Boardwalk Empire never opted for less. In its second season, there was an Incest Episode–was it chasing Game of Thrones? Its third season was the wildest, the most over-the-top, and my personal favorite–Bobby Cannavale played Al Pacino in The Devil’s Advocate playing Wile E. Coyote. The show seemed to be rebooting itself towards a Seasonal Big Bad model. (Did they think they needed a Gus Fring?) But then season 4 went in the opposite direction, becoming a sprawling tone poem with the characters circling in beautiful stasis.
This weekend’s season premiere is all sprawl. The characters are in Havana, and in Chicago, and in New York, and in a forest somewhere, and generally everywhere besides the Boardwalk. HBO’s future is uncertain. Game of Thrones is a big hit, but it’s starting to run out of story–characters are being banished into the limbo of George R. R. Martin’s brain. Its buzziest hit is a TV show that’s not really a TV show, starring actors who won’t be returning for season 2. (The True Detective model was pioneered in 2011 with FX’s American Horror Story, a TV show that’s like a stylistic rebuke to the Difficult Men era.)

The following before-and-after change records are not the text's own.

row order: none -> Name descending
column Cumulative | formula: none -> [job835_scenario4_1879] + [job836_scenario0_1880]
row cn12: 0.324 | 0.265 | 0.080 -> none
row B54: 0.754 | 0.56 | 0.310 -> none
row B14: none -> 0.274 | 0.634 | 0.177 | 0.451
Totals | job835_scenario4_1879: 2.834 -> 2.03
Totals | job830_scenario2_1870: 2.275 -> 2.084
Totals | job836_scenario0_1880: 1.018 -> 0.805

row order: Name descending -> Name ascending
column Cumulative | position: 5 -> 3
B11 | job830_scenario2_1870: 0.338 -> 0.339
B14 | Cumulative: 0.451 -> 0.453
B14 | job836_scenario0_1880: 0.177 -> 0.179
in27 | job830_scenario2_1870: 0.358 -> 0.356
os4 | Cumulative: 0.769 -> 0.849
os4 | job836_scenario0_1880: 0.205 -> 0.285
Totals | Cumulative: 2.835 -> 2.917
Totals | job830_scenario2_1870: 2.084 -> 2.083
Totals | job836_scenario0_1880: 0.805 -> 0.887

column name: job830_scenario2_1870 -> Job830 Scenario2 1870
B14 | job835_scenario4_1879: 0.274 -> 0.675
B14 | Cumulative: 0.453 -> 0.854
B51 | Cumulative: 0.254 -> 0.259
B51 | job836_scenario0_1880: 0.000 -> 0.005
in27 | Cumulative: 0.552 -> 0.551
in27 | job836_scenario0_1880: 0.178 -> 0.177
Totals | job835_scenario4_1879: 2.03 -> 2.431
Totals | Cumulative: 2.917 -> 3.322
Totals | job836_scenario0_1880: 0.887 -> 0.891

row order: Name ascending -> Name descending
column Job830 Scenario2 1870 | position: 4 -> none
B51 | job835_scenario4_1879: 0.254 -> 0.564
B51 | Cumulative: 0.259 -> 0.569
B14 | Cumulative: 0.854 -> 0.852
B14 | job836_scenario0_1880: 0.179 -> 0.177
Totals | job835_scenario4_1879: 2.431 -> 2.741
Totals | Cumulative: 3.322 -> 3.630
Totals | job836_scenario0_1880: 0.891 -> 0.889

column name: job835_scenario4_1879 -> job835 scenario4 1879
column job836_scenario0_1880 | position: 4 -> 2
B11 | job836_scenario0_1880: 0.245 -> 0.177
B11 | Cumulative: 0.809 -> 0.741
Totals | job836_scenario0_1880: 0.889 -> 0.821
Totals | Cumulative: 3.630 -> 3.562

The most exciting announcement that HBO’s had in months was about The Wire. The new season of Boardwalk Empire leaps forward in time, but it begins with a flashback, following Young Nucky Thompson. It’s a shadow of Mad Men season 6’s Young Don Draper storyline. Boardwalk‘s flashbacks are better-acted; unfortunately, there are many more of them. Nucky Thompson is looking backwards, to a simpler time, in the days before the boardwalk was an empire.
But Boardwalk Empire isn’t just HBO. It’s Broadcast television; it’s cable; it’s TV-on-DVD; it’s our whole post-millennial understanding of what TV is, and whether it’s even TV anymore.The problem with building an empire: Once it rises, it has to fall.